In order to grant different levels of account access to the apps, without revealing the user account details, Dropbox uses OAuth, which is an industry-standard protocol for authorization.
However, the security on offer is not comprehensive and this was recently made evident, when some Dropbox users were under the attack of a phishing scam.
This phishing attack lured Dropbox users into revealing their usernames and passwords, as they got notified about some shared file being too large to share over email.
The users were thus asked to click on a link, which took users to a site that looked like Dropbox.
Another security glitch was identified at Dropbox, when it was possible for a third-party to search private information on Dropbox.
They managed to resolve this issue quickly, but not before some sensitive information was already leaked.
As mentioned earlier, Sync.com is a cloud service provider based in Canada.
Which means there’s no need to worry about the NSA’s surveillance activities, which the US government uses to access online data, via the Patriot Act.
Sync offers end-to-end encryption, which means that data is encrypted before and while it is on the server, and while it is in transit.
Sync.com also uses 256-bit AES encryption for data files on the server, and SSL / TLS encryption for data files that are being transferred. It makes sure that only the user has private access to their 2048-bit RSA keys.
These will be used by the web browser, or the Sync.com client, to decrypt data when it is downloaded again.
Clearly, the high-end security encryption offered by Sync.com stands up to its claim of not having any access to your data, no wonder it’s labelled a zero-knowledge cloud service provider.
However, this level of encryption does make it time-consuming to view file previews, as every image has to be decrypted before it can be viewed.
For additional account security, you can use:
- Two-factor authentication
- Account notifications
- File audit logs
Also, Sync ensures there are appropriate security audits by KPMG for the SOC-1 certified data centers, which makes it possible for the stored files to be available most of the time.
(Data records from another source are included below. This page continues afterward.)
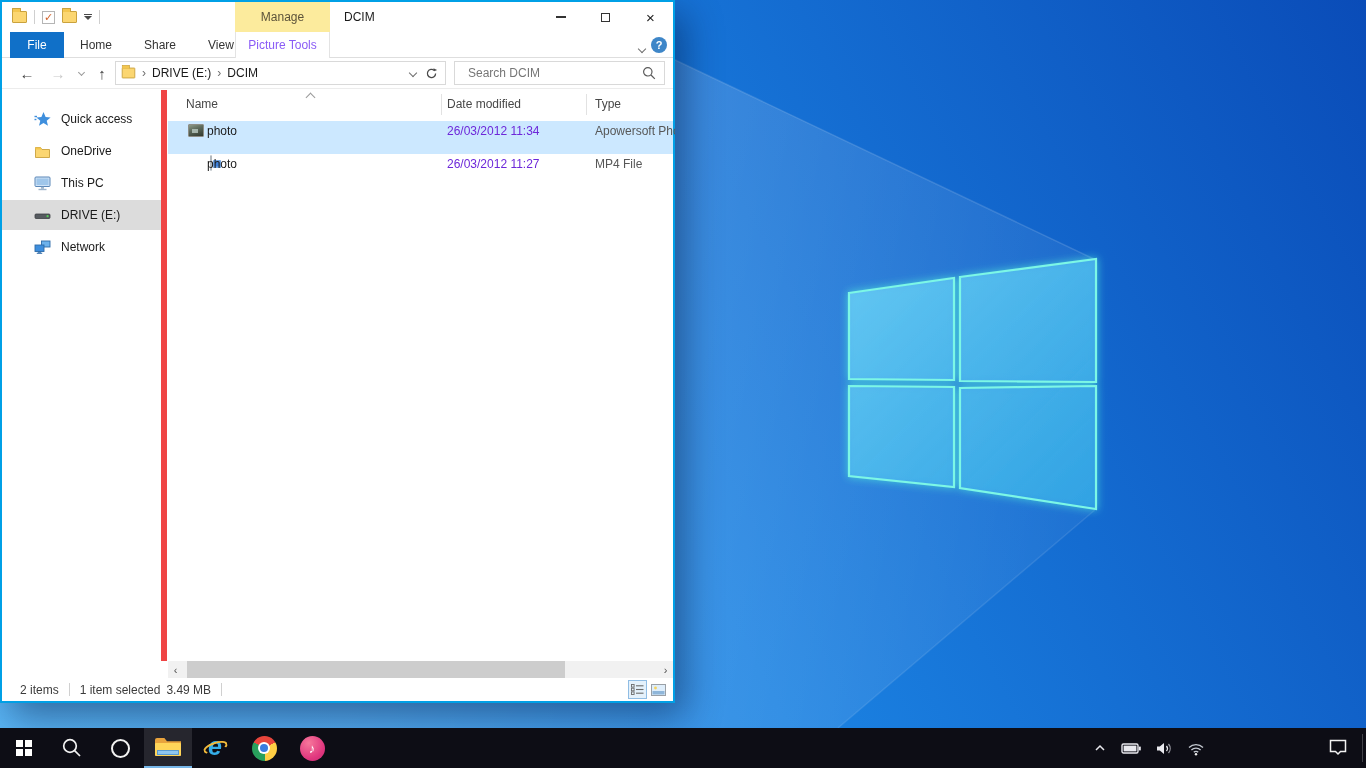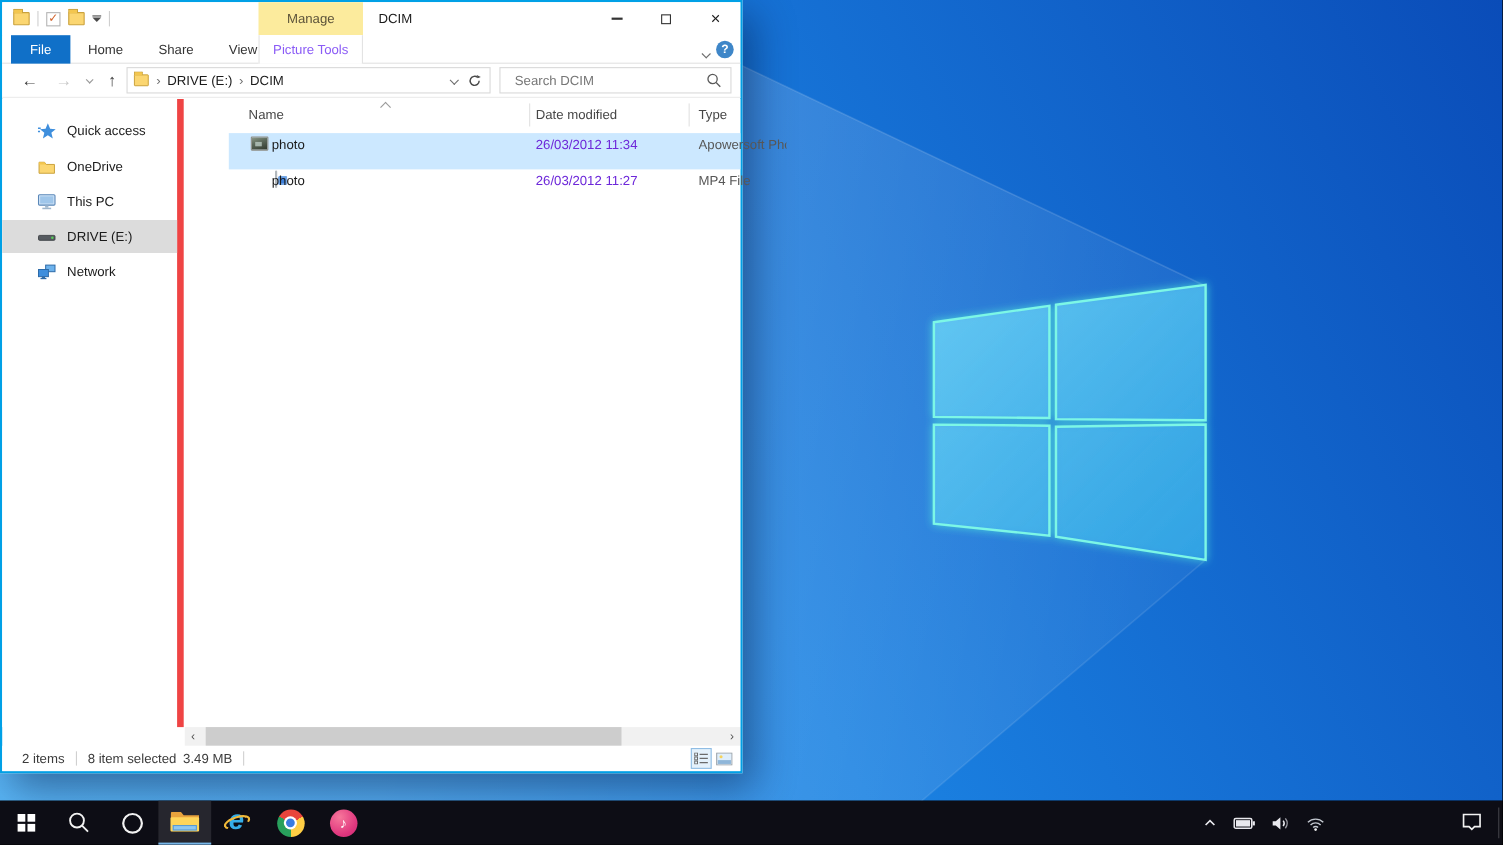--- a/index.html
+++ b/index.html
@@ -78,7 +78,7 @@
   .side-item.selected { background:#dcdcdc; }
   .side-icon { width:17px; height:17px; display:flex; align-items:center; justify-content:center; flex:none; }
 
-  .filepane { position:absolute; left:166px; top:0; right:0; bottom:0;margin-left:40px; }
+  .filepane { position:absolute; left:166px; top:0; right:0; bottom:0; }
   .colheaders { position:absolute; left:0; top:0; right:0; height:28px; color:#474747; }
   .colheaders .h { position:absolute; top:7px; }
   .h-name { left:18px; } .h-date { left:279px; } .h-type { left:427px; }

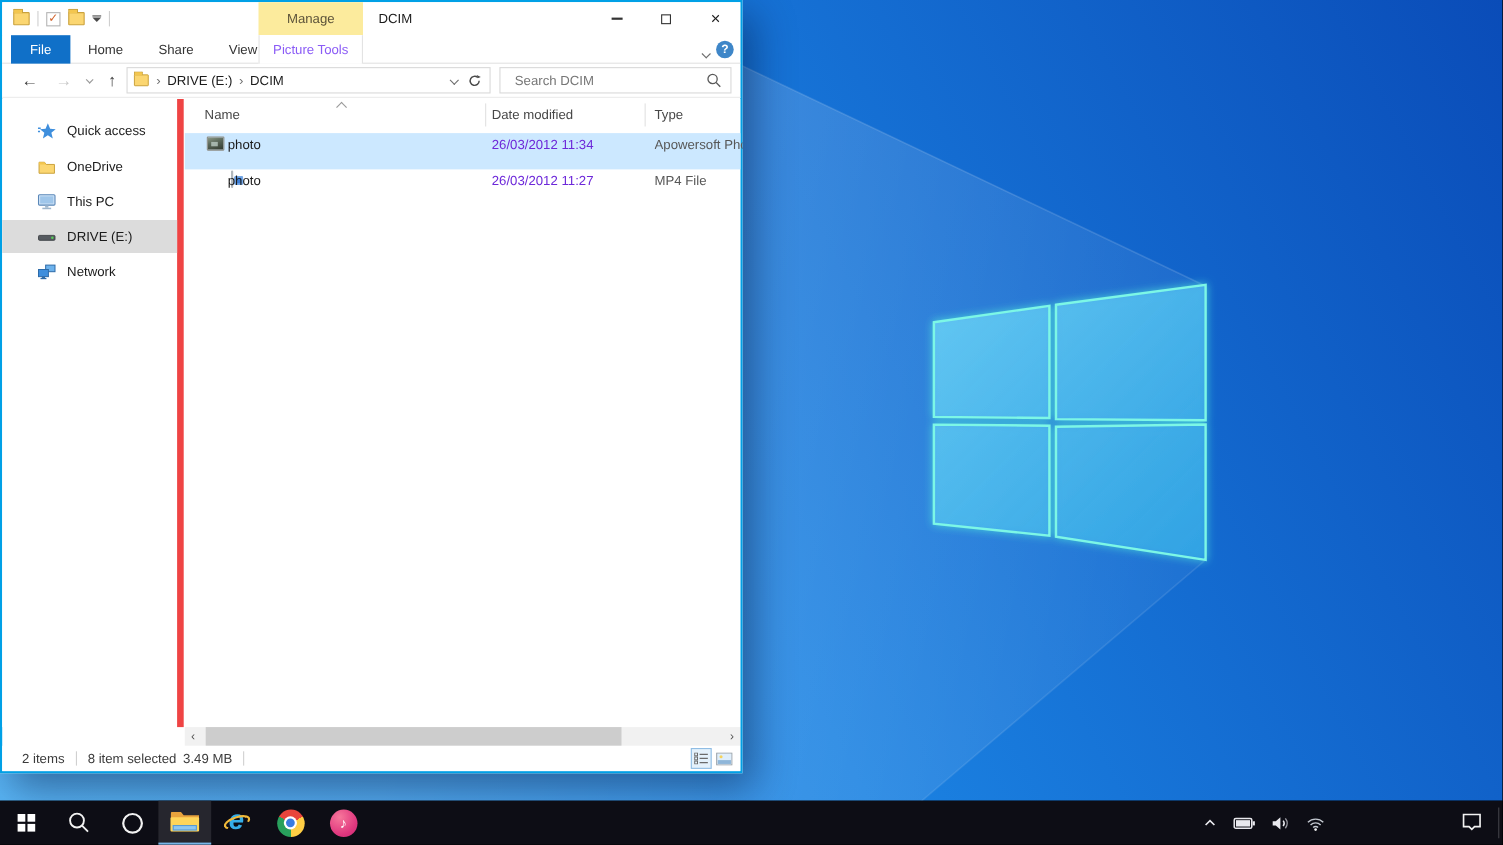--- a/index.html
+++ b/index.html
@@ -342,7 +342,7 @@
     <div class="statusbar">
       <span>2 items</span>
       <span class="vsep"></span>
-      <span>8 item selected</span>
+      <span>1 item selected</span>
       <span class="status-size">3.49 MB</span>
       <span class="vsep"></span>
       <span class="view-btn view-details">

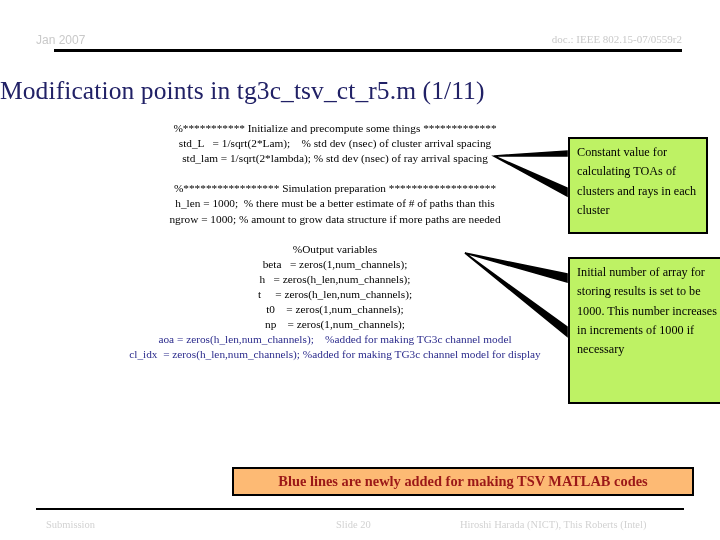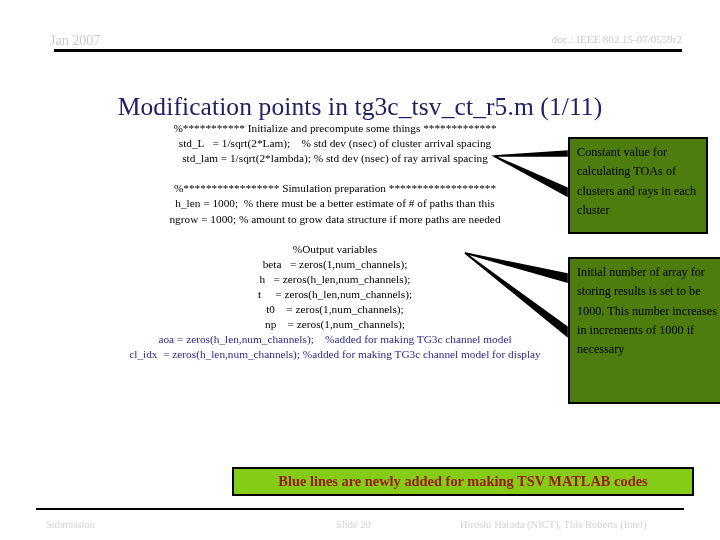--- a/index.html
+++ b/index.html
@@ -19,11 +19,11 @@
   
   #header-date {
     position: absolute;
-    left: 50px;
+    left: 36px;
     top: 33px;
-    font-size: 14px;
+    font-size: 12px;
     color: #c9c9c9;
-    font-family: Liberation Serif, serif;
+    font-family: Liberation Sans, sans-serif;
     white-space: nowrap;
   }
   #header-doc {

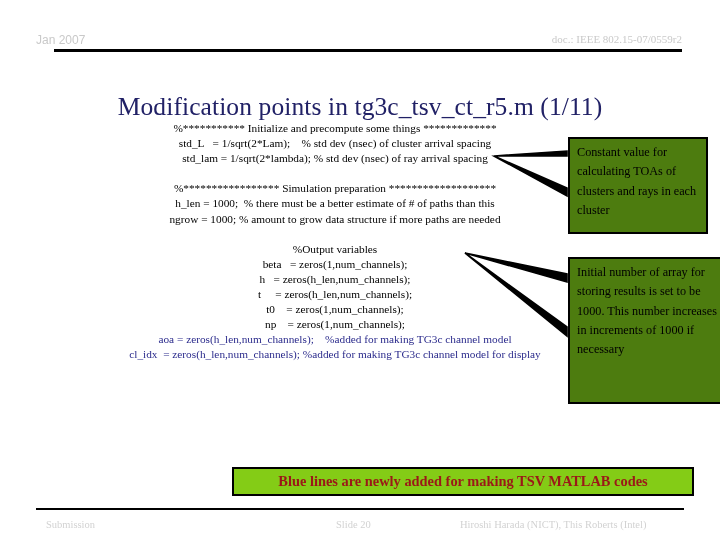--- a/index.html
+++ b/index.html
@@ -48,9 +48,8 @@
   #slide-title {
     position: absolute;
     left: 0;
-    top: 92px;
+    top: 76px;
     width: 720px;
-    text-align: center;
     font-size: 25.5px;
     color: #212166;
     font-family: "Liberation Serif", "DejaVu Serif", serif;

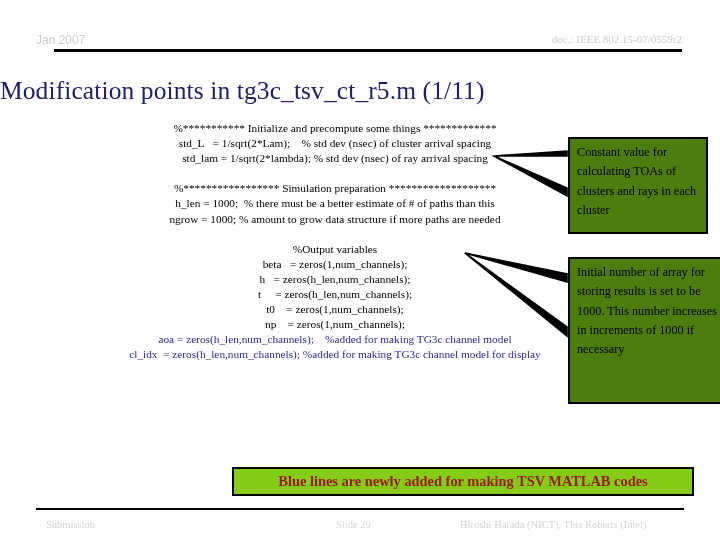--- a/index.html
+++ b/index.html
@@ -76,7 +76,7 @@
   .callout {
     position: absolute;
     border: 2px solid #000000;
-    background: #4d7c0f;
+    background: #bef264;
     font-family: "Liberation Serif", "DejaVu Serif", serif;
     font-size: 12.2px;
     line-height: 19.3px;

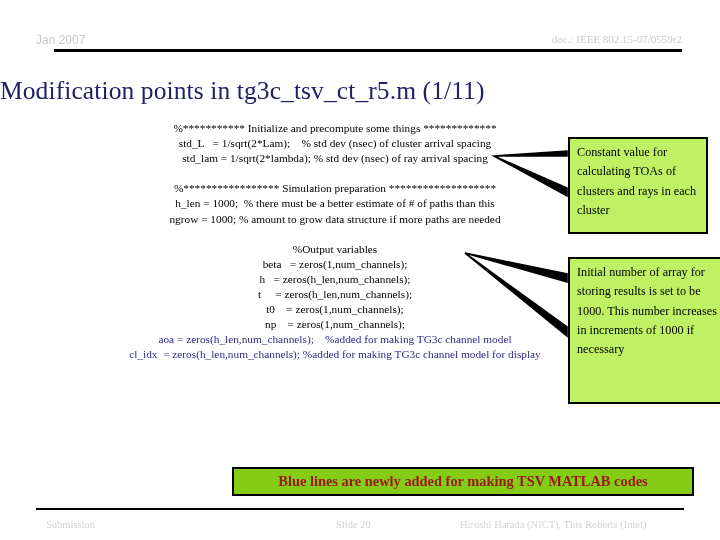--- a/index.html
+++ b/index.html
@@ -117,7 +117,7 @@
     width: 462px;
     height: 29px;
     border: 2px solid #000000;
-    background: #84cc16;
+    background: #fdba74;
     box-sizing: border-box;
     display: flex;
     align-items: center;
These data centers enable Sync to offer compliance with various standards, including HIPAA for the US as well as PIPA, FIPPA, PIPEDA, PHIPA and ATIPPA for Canada.
The best part is that Sync.com does not learn your passwords, as they are never transmitted to Sync.
Also, the passwords are hashed and never stored with Sync.
Even if your device is lost or falls into the wrong hands, you can always use the “remote wipe” feature, which is available with the Sync Pro account, to wipe any synced confidential information from your desktop or Mac.
Sync.com is a clear winner in terms of security, with its end-to-end encryption, private keys and hashed passwords.